- Ukrainian company Armolab developed the Mamont prototype, a 6x6 electric uncrewed ground vehicle with 700 kg payload capacity and 100 km range.
- The platform features liquid-cooled electric drive, passive FPV protection through structural design, and tool-free modular equipment swap capability.
A Ukrainian company has built a heavy electric robotic ground vehicle designed for the kind of terrain and threat environment that the war in Ukraine has made grimly familiar — and the Mamont prototype addresses the battlefield realities that off-the-shelf systems were never designed to handle.
Armolab, a Ukrainian developer, has unveiled the Mamont — Ukrainian for mammoth — as a prototype heavy electric uncrewed ground vehicle configured around a 6×6 all-wheel-drive chassis with high ground clearance. The combination of six driven wheels and elevated clearance gives the platform the ability to operate across the difficult terrain conditions that define much of the Ukrainian front: river crossings, mud, and marshy ground that stops lighter or two-wheel-drive platforms before they reach their objective. In a war where logistics and resupply at the tactical edge has become one of the most dangerous missions a soldier can perform, a robotic platform that can physically go where the resupply needs to happen carries immediate operational relevance.
The powertrain architecture reflects deliberate engineering choices shaped by combat experience. Armolab equipped the Mamont with a liquid-cooled electric drive system designed to operate in sustained normal mode even across sections of difficult terrain — a specific design decision aimed at eliminating powertrain failure as a cause of mission abort in precisely the conditions where the vehicle will be used most heavily. Electric drives in military ground vehicles can face thermal management challenges under sustained high-load conditions; the liquid cooling system addresses that vulnerability directly, keeping the powertrain within operating parameters when the vehicle is working hardest.
The battery system provides 100 kilometers of autonomous range — a figure that positions the Mamont as a platform capable of meaningful tactical reach rather than a short-range demonstration vehicle. For a robotic ground system operating in a resupply or engineering role at the tactical edge, 100 kilometers covers a substantial operating area, particularly when the vehicle can be operated remotely and returned to a reload or recharge point without crew exposure in the forward area.
Payload capacity is 700 kilograms, with remote unloading capability and a maximum speed of 40 kilometers per hour. The remote unloading function is operationally significant — it means the vehicle can deliver its cargo without requiring a crew member to dismount and physically unload in a potentially contested area.
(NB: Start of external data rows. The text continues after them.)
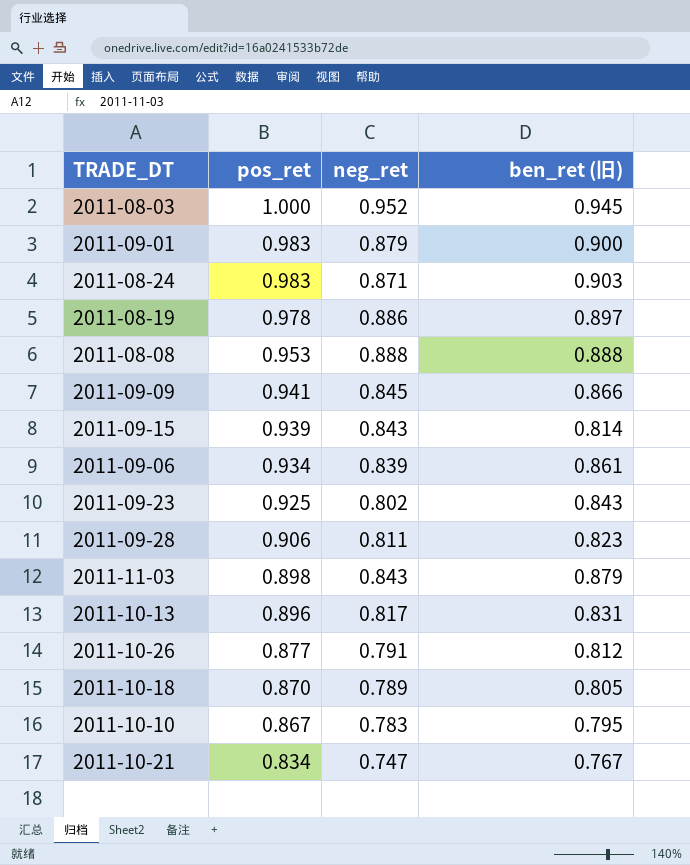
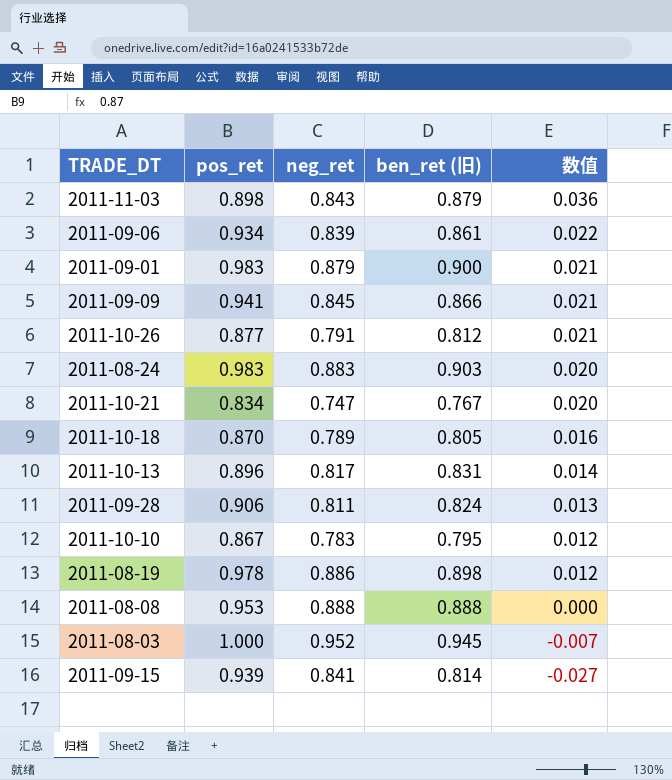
row order: pos_ret descending -> 数值 descending
column 数值 | formula: none -> [ben_ret (旧)] - [neg_ret]
row 2011-09-23: 0.925 | 0.802 | 0.843 -> none
2011-08-24 | neg_ret: 0.871 -> 0.883
2011-09-28 | ben_ret (旧): 0.823 -> 0.824
2011-08-19 | ben_ret (旧): 0.897 -> 0.898
2011-09-15 | neg_ret: 0.843 -> 0.841

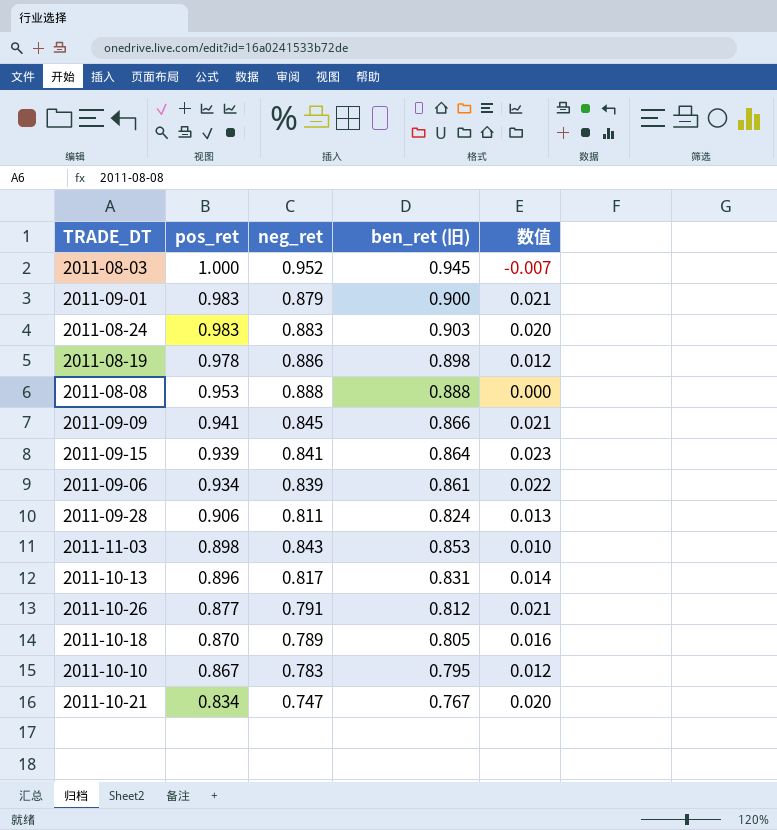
row order: 数值 descending -> pos_ret descending
2011-09-15 | ben_ret (旧): 0.814 -> 0.864
2011-09-15 | 数值: -0.027 -> 0.023
2011-11-03 | ben_ret (旧): 0.879 -> 0.853
2011-11-03 | 数值: 0.036 -> 0.010

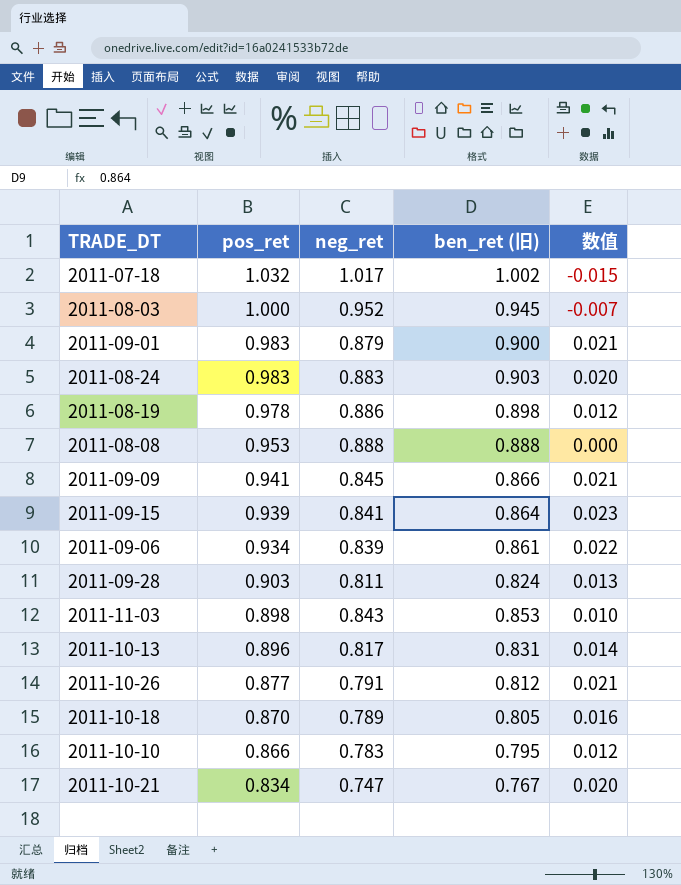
row 2011-07-18: none -> 1.032 | 1.017 | 1.002 | -0.015
2011-09-28 | pos_ret: 0.906 -> 0.903
2011-10-10 | pos_ret: 0.867 -> 0.866

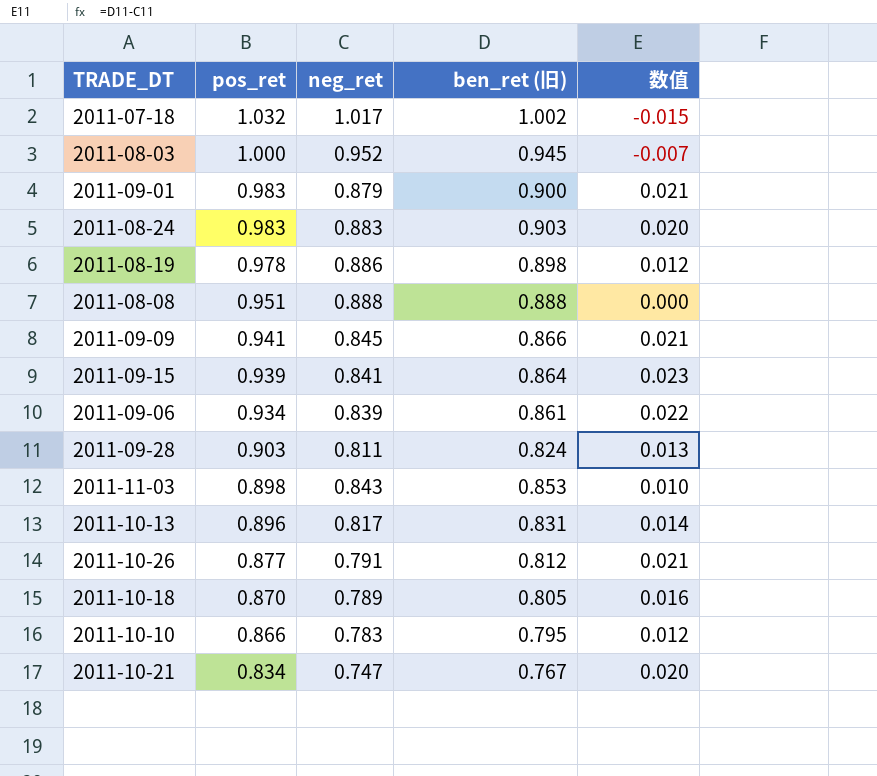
2011-08-08 | pos_ret: 0.953 -> 0.951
The speed figure places the Mamont in a range where it can keep pace with, or at least not significantly delay, the tactical movements it is designed to support.
The passive protection approach Armolab has taken is worth examining in detail, because it reflects hard-won Ukrainian experience with FPV drone threats. Rather than adding reactive armor or active protection systems — approaches that add weight, complexity, and cost — the Mamont’s protection against FPV drone strikes comes from the structural geometry of its dump-truck-style body frame and the design of its hood. The safety cage structure of the dump body provides passive protection from above, while the hood’s form factor and construction shield the powertrain and electronics from strike damage. This approach acknowledges a reality that Ukrainian operators have learned through experience: a vehicle that survives an FPV hit because its critical systems are structurally protected is more operationally useful than one that is destroyed because its vulnerable components were exposed.
The modularity system Armolab built into the Mamont is the feature that gives the platform its long-term operational flexibility. A universal rapid-mount and dismount system allows engineering or combat equipment modules to be swapped without tools. No spanners, no specialized equipment, no maintenance personnel required — just the module change itself. That capability means the same vehicle can be configured for logistics resupply on one mission and carry a different payload — engineering equipment, a weapons station, electronic warfare assets, or sensor packages — on the next, without returning to a depot or waiting for technical support. In a resource-constrained operational environment where the same piece of equipment has to serve multiple functions, tool-free modularity is not a convenience. It is a force multiplier.
The platform’s dump-truck body configuration — the basis of the passive FPV protection through its safety cage frame — also serves the primary logistics mission directly. A vehicle that can carry 700 kilograms of ammunition, food, water, or medical supplies to a forward position, dump the load remotely, and return without putting a driver at risk addresses one of the most dangerous and resource-intensive tasks in contemporary Ukrainian ground operations. Resupply under fire has cost Ukrainian forces significant casualties across the war’s duration, and the tactical logic of replacing human-crewed resupply runs with a robotic system in high-threat areas is straightforward.
Armolab has not disclosed production timelines, pricing, or procurement quantities, and the vehicle’s combat utility will ultimately be proven in operational use rather than on a test range. But the design decisions embedded in the prototype — liquid-cooled electric drive, 6×6 all-terrain mobility, passive FPV protection through structural geometry, tool-free modularity, remote unloading — reflect a development team that has been paying close attention to what actually happens to vehicles in the environment the Mamont is designed to operate in.